**What you will do:** Your answer must be the full listing, word for word, with no images in it.

**Data supplied:**
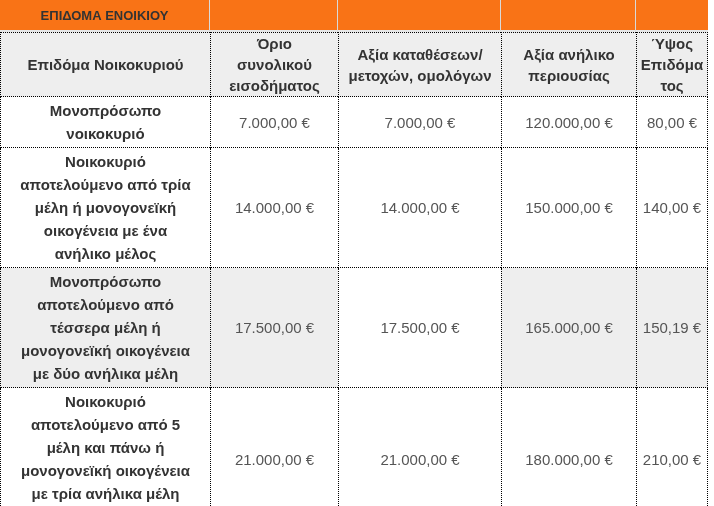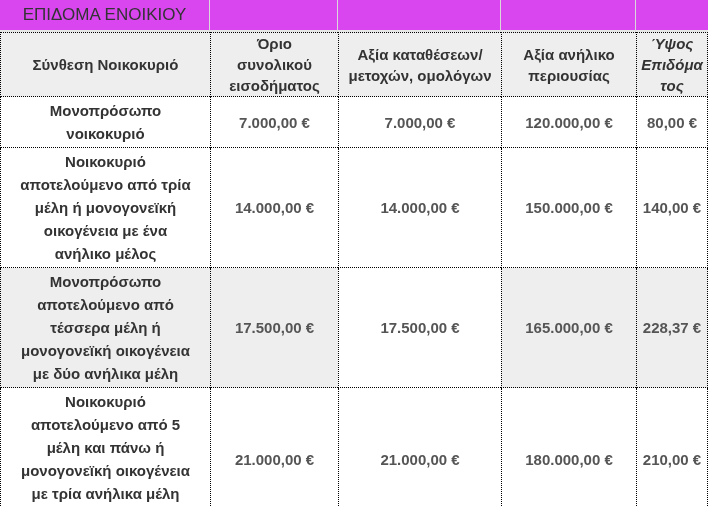"ΕΠΙΔΟΜΑ ΕΝΟΙΚΙΟΥ" tr.title-row td { background: #d946ef -> #f97316; font-size: 17px -> 13px; font-weight: normal -> bold }
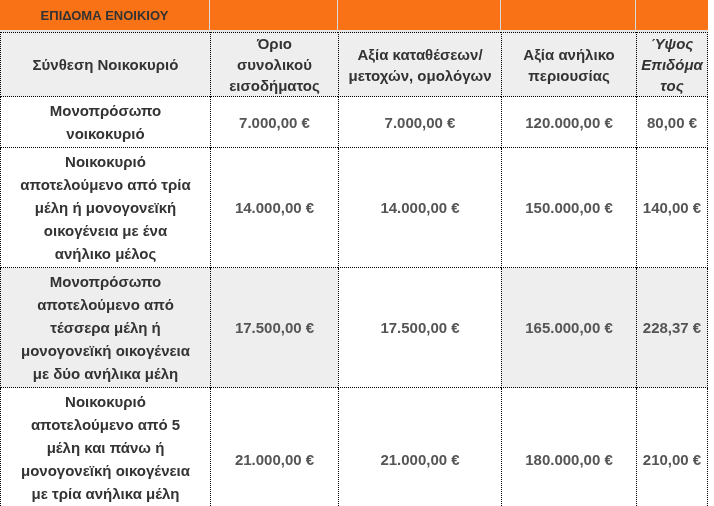"Ύψος" tr.header-row th:last-child { font-style: italic -> none }
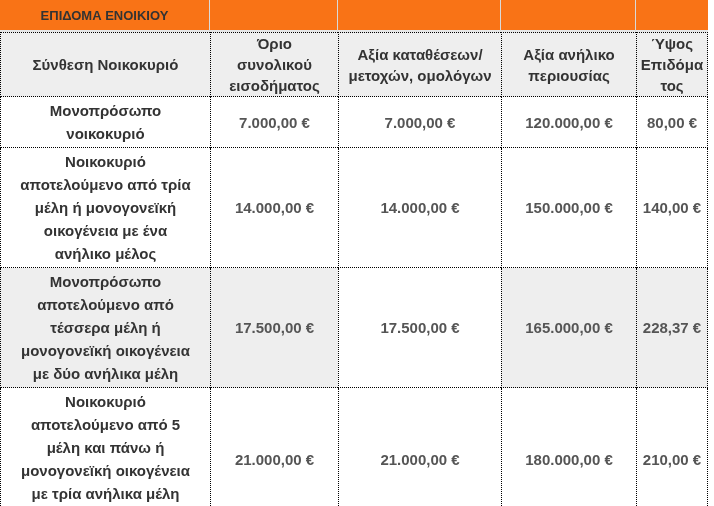"Σύνθεση Νοικοκυριό" th { text: Σύνθεση Νοικοκυριό -> Επιδόμα Νοικοκυριού }
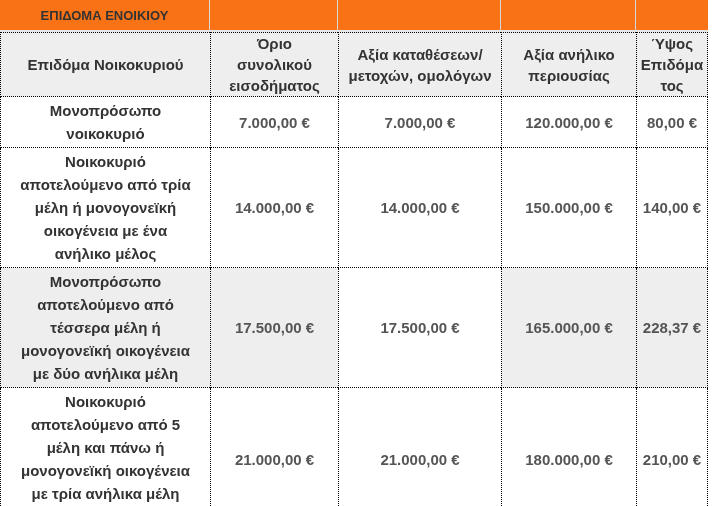"7.000,00 €" tr.data-row td.val { font-weight: bold -> normal }
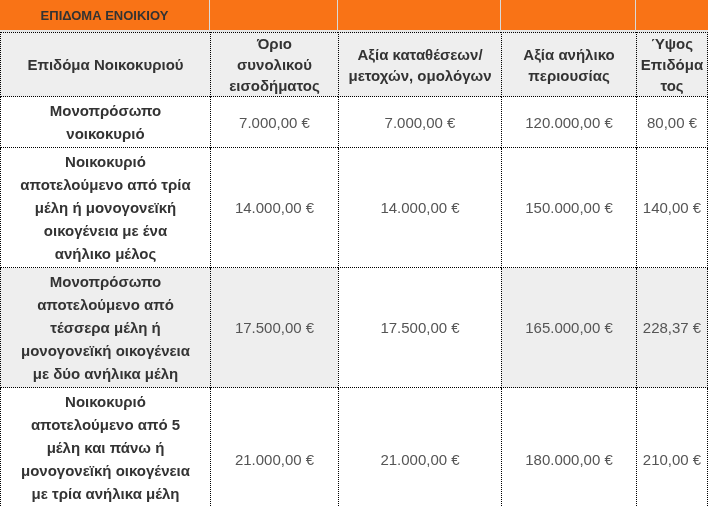"228,37 €" td.val { text: 228,37 -> 150,19 }
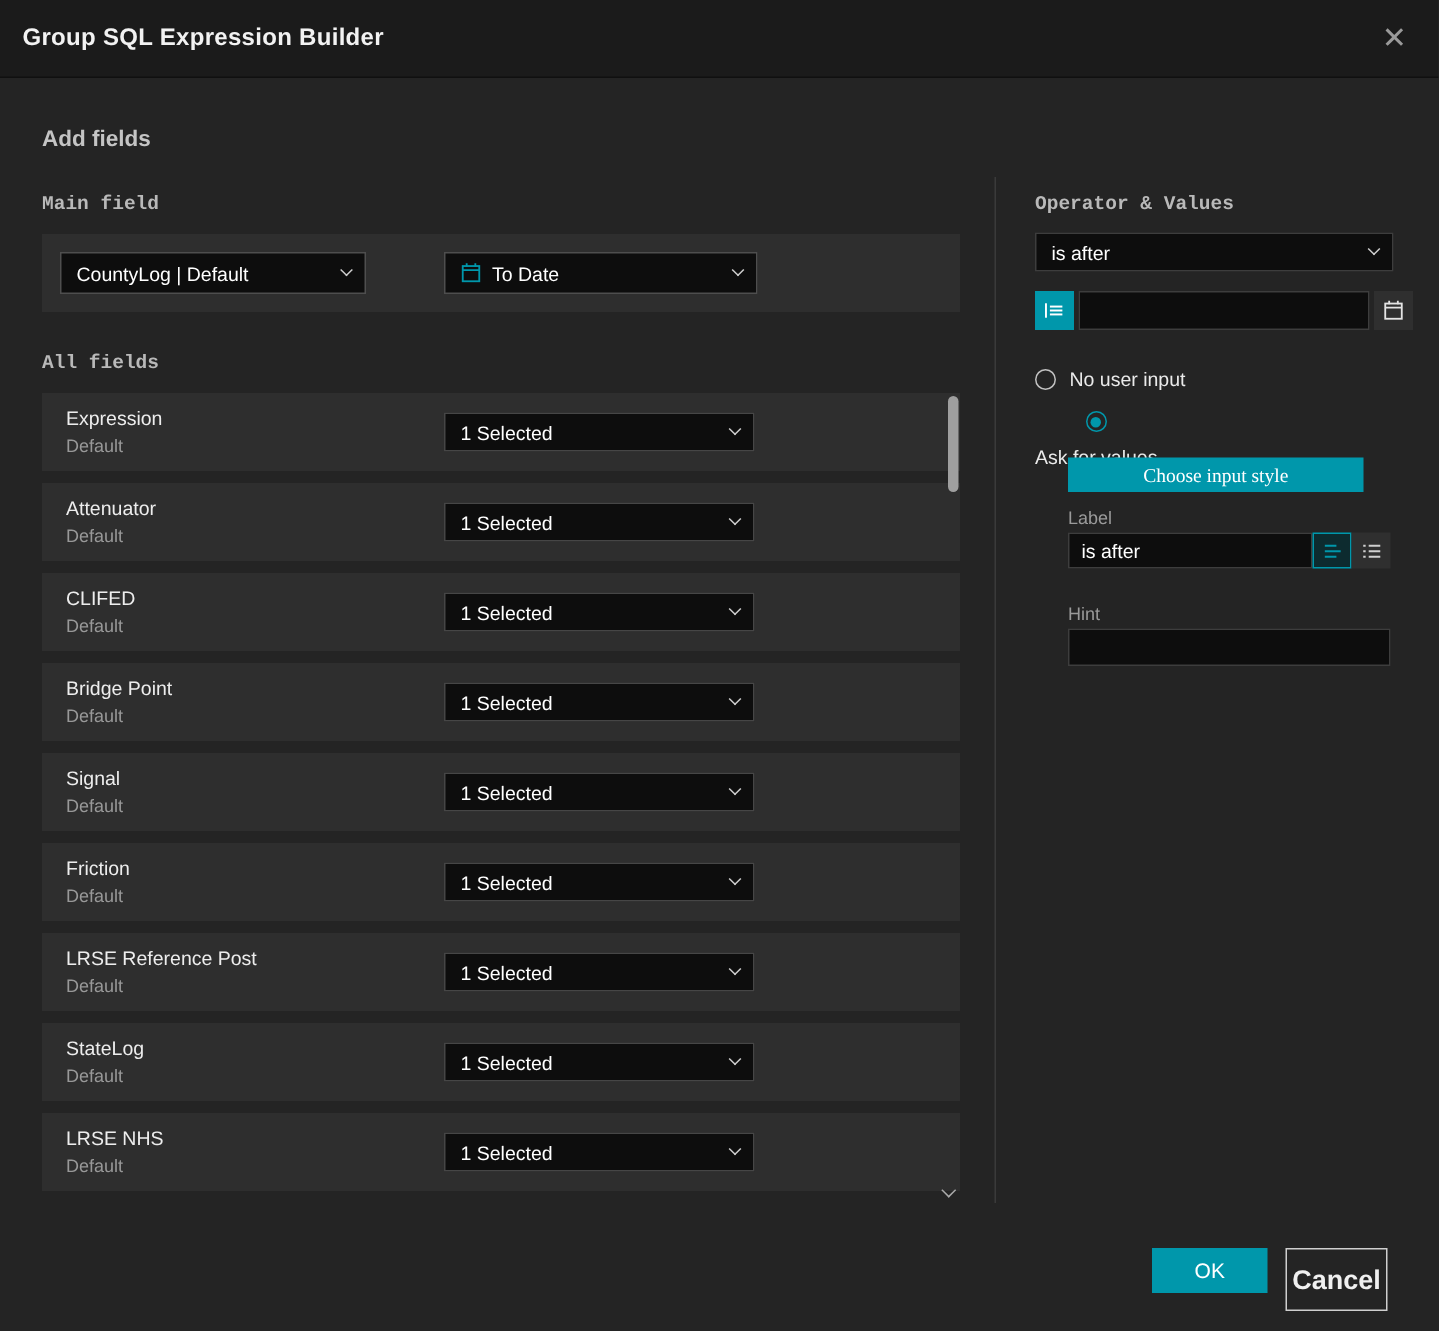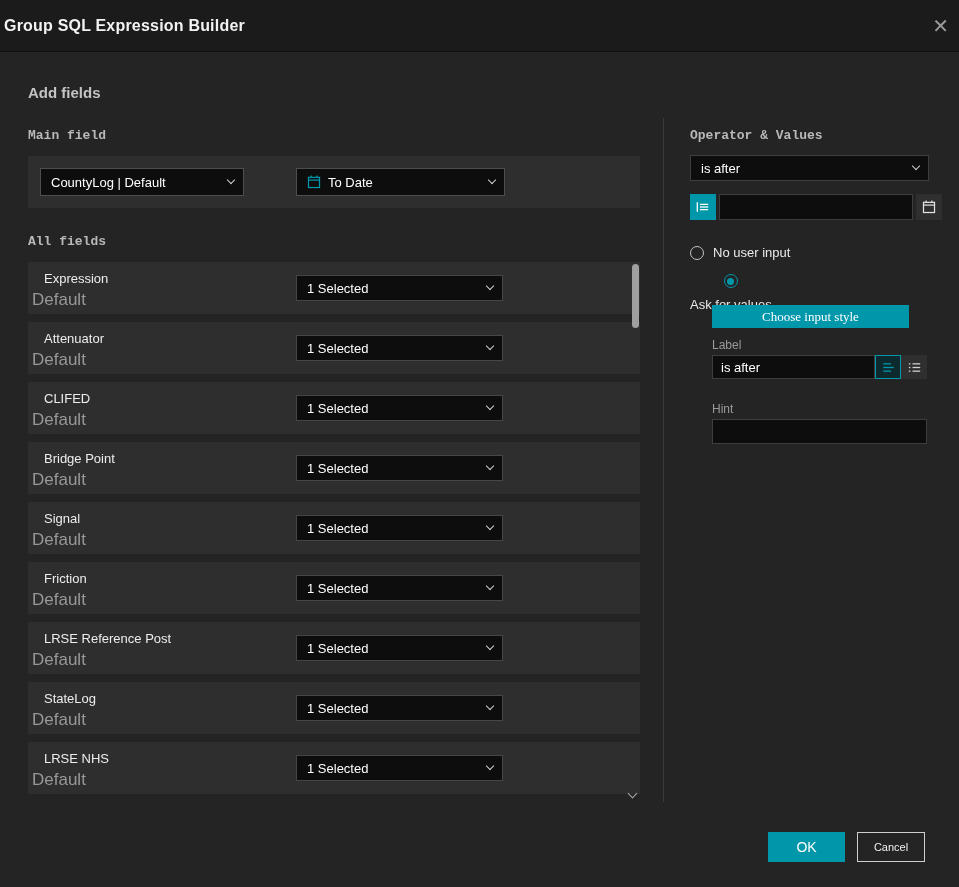"Group SQL Expression Builder" .dlg-header { padding: 0 4px -> 0 15px }
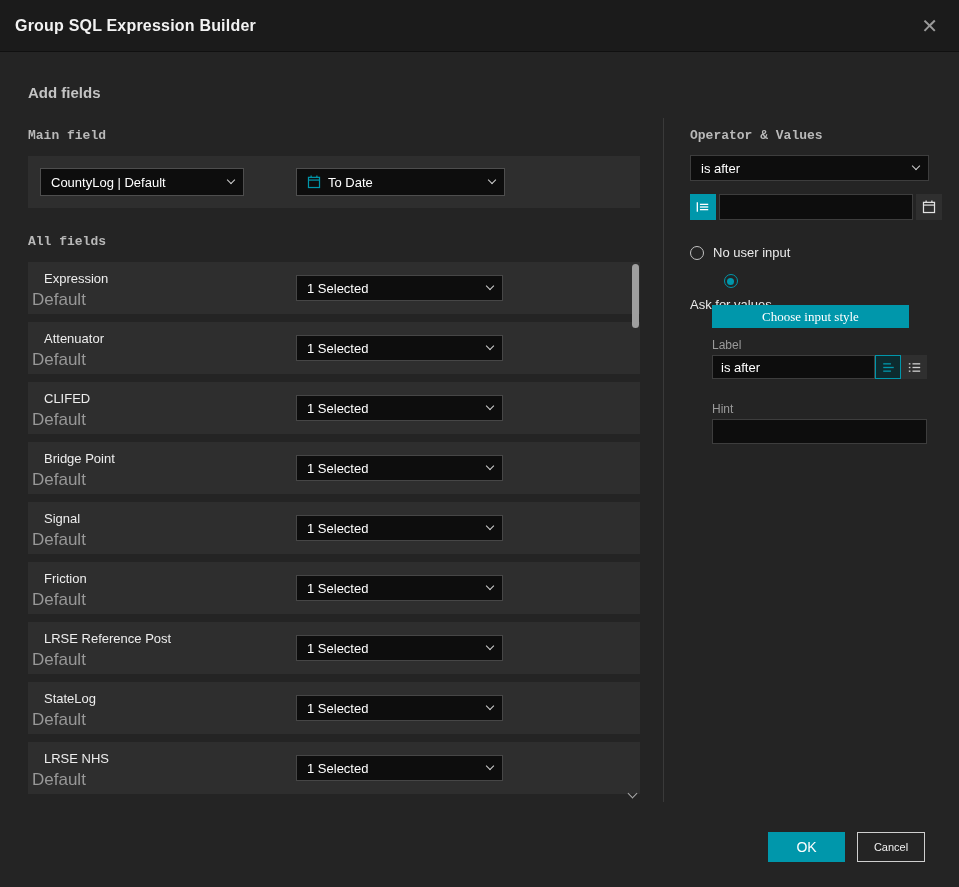"Default" .fr-sub { font-size: 17px -> 12px; left: 4px -> 16px }
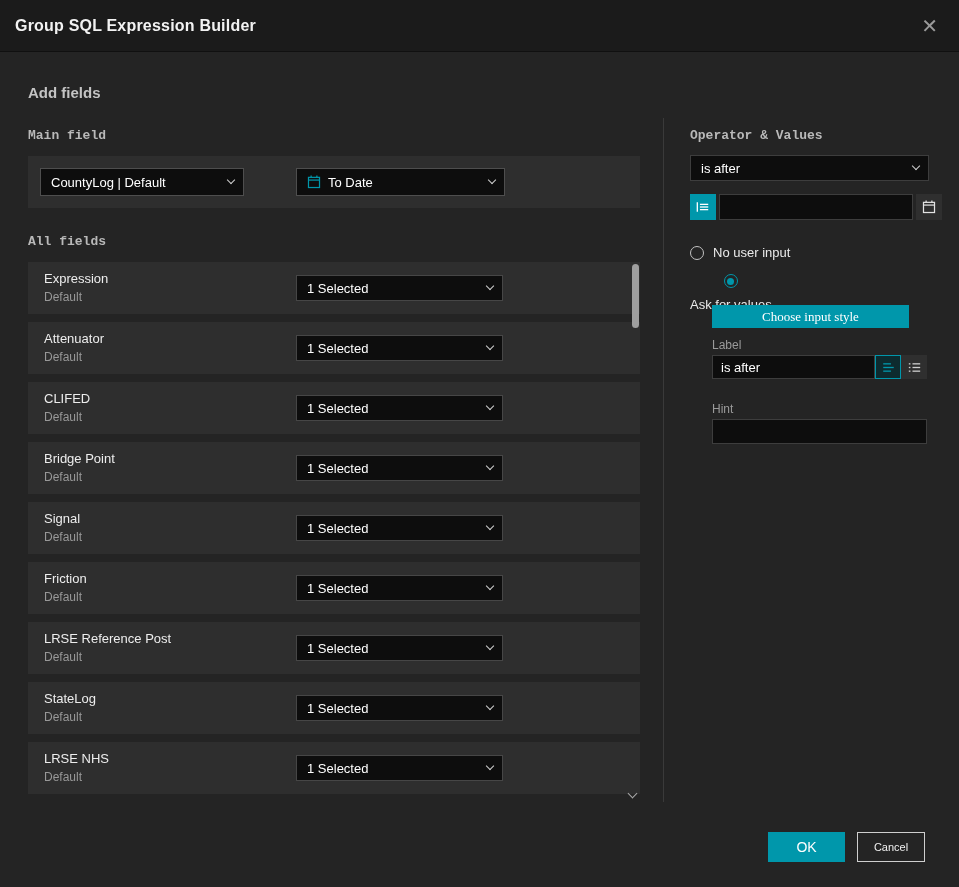"Cancel" .btn-cancel { font-size: 11px -> 18px; font-weight: none -> bold; height: 30px -> 42px }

**Output for this exercise:**
"ΕΠΙΔΟΜΑ ΕΝΟΙΚΙΟΥ" tr.title-row td { background: #d946ef -> #f97316; font-size: 17px -> 13px; font-weight: normal -> bold }
"Ύψος" tr.header-row th:last-child { font-style: italic -> none }
"Σύνθεση Νοικοκυριό" th { text: Σύνθεση Νοικοκυριό -> Επιδόμα Νοικοκυριού }
"7.000,00 €" tr.data-row td.val { font-weight: bold -> normal }
"228,37 €" td.val { text: 228,37 -> 150,19 }
"Group SQL Expression Builder" .dlg-header { padding: 0 4px -> 0 15px }
"Default" .fr-sub { font-size: 17px -> 12px; left: 4px -> 16px }
"Cancel" .btn-cancel { font-size: 11px -> 18px; font-weight: none -> bold; height: 30px -> 42px }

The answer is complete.